ASSIGNMENT: What are the lines, word for word, from the line with "[492,347,510,356] or ->" up to and including the line with "[442,112,467,125] help -> (368, 225) none" in the records below? Omit the pictures.

ENTRIES PROVIDED:

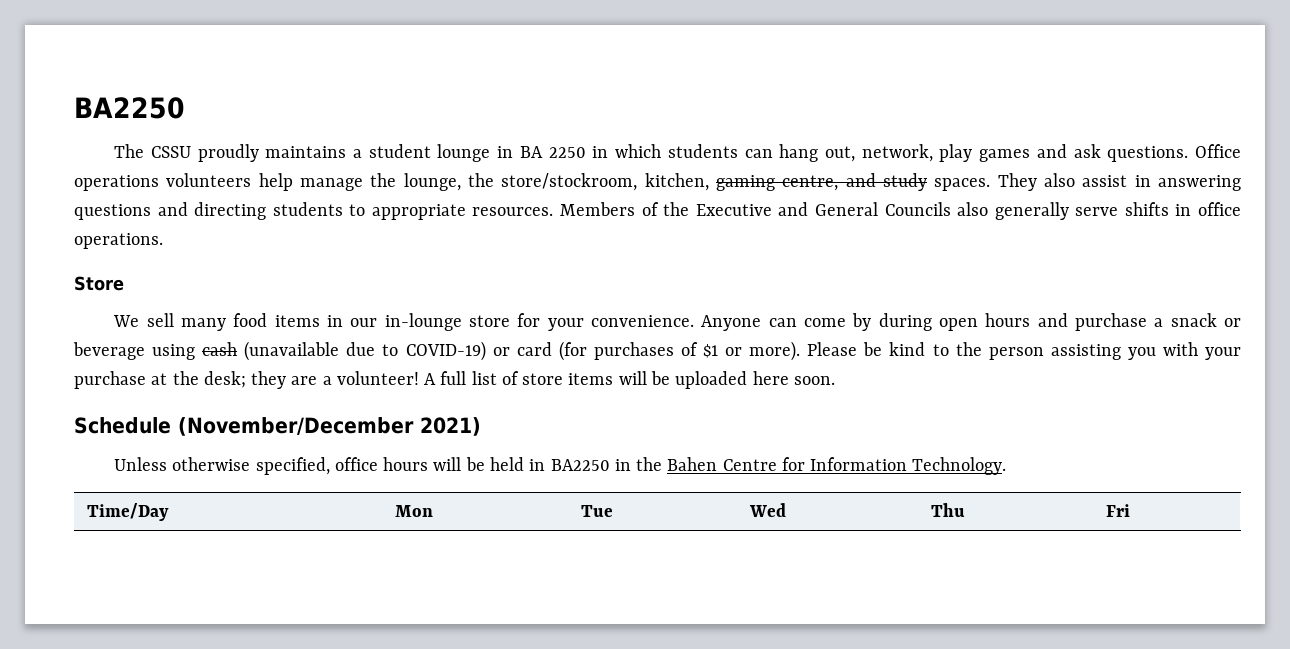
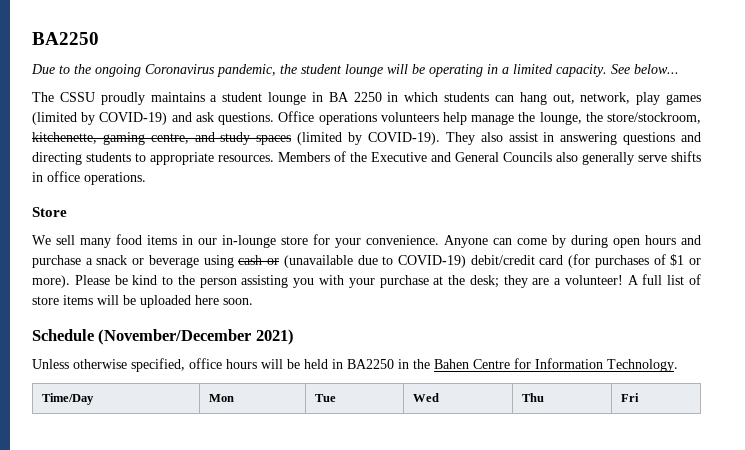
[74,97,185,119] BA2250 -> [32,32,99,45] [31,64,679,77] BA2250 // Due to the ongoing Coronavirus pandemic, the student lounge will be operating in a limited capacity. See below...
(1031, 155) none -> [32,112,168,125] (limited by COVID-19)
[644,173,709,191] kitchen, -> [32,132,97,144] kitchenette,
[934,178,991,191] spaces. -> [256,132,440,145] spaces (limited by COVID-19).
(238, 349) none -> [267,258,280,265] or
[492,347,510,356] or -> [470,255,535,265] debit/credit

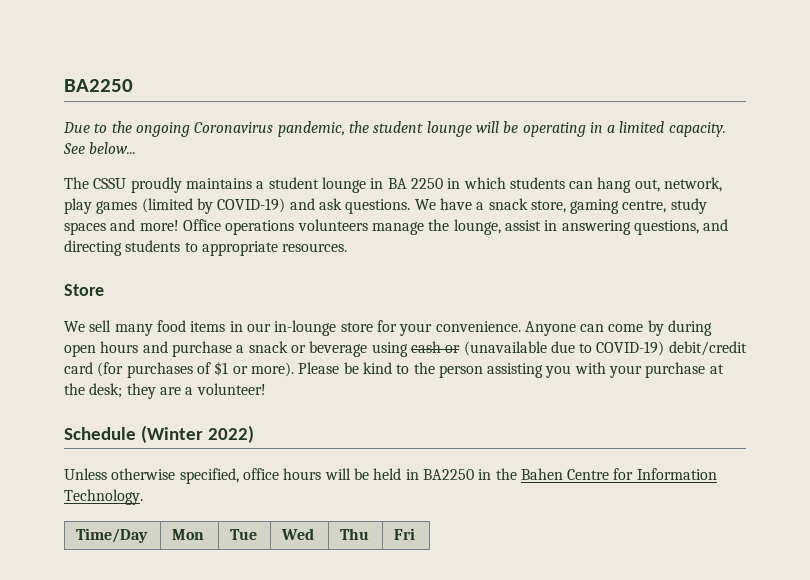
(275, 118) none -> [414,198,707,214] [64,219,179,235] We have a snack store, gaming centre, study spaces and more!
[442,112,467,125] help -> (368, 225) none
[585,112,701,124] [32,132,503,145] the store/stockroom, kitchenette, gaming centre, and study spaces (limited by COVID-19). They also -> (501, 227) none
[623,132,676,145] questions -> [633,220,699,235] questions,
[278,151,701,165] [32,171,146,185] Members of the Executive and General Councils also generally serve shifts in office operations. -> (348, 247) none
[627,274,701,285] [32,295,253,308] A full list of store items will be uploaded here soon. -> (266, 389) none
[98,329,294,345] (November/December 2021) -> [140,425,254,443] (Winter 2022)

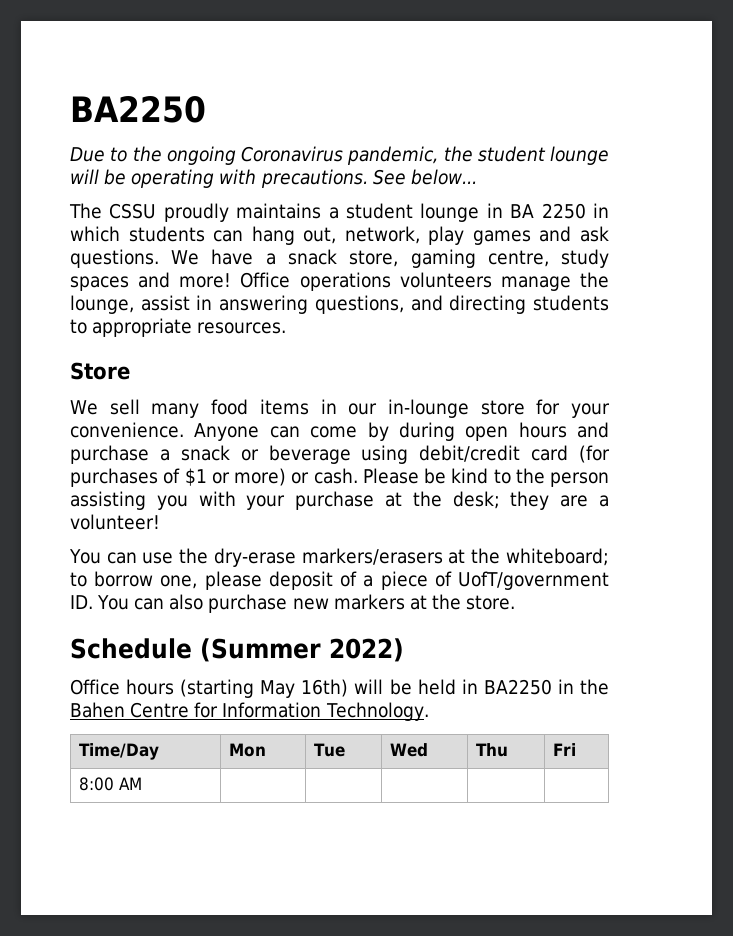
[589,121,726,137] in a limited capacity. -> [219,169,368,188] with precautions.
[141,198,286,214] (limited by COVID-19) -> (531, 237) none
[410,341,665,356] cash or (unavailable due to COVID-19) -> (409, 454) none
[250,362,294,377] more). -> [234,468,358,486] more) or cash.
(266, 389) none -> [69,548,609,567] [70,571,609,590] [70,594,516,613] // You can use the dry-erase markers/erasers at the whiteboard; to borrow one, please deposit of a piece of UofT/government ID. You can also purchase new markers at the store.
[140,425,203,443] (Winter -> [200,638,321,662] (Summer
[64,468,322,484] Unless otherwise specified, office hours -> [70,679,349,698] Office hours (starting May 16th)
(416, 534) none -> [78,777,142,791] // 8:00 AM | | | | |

RESPONSE BELOW:
[492,347,510,356] or -> [470,255,535,265] debit/credit

(275, 118) none -> [414,198,707,214] [64,219,179,235] We have a snack store, gaming centre, study spaces and more!
[442,112,467,125] help -> (368, 225) none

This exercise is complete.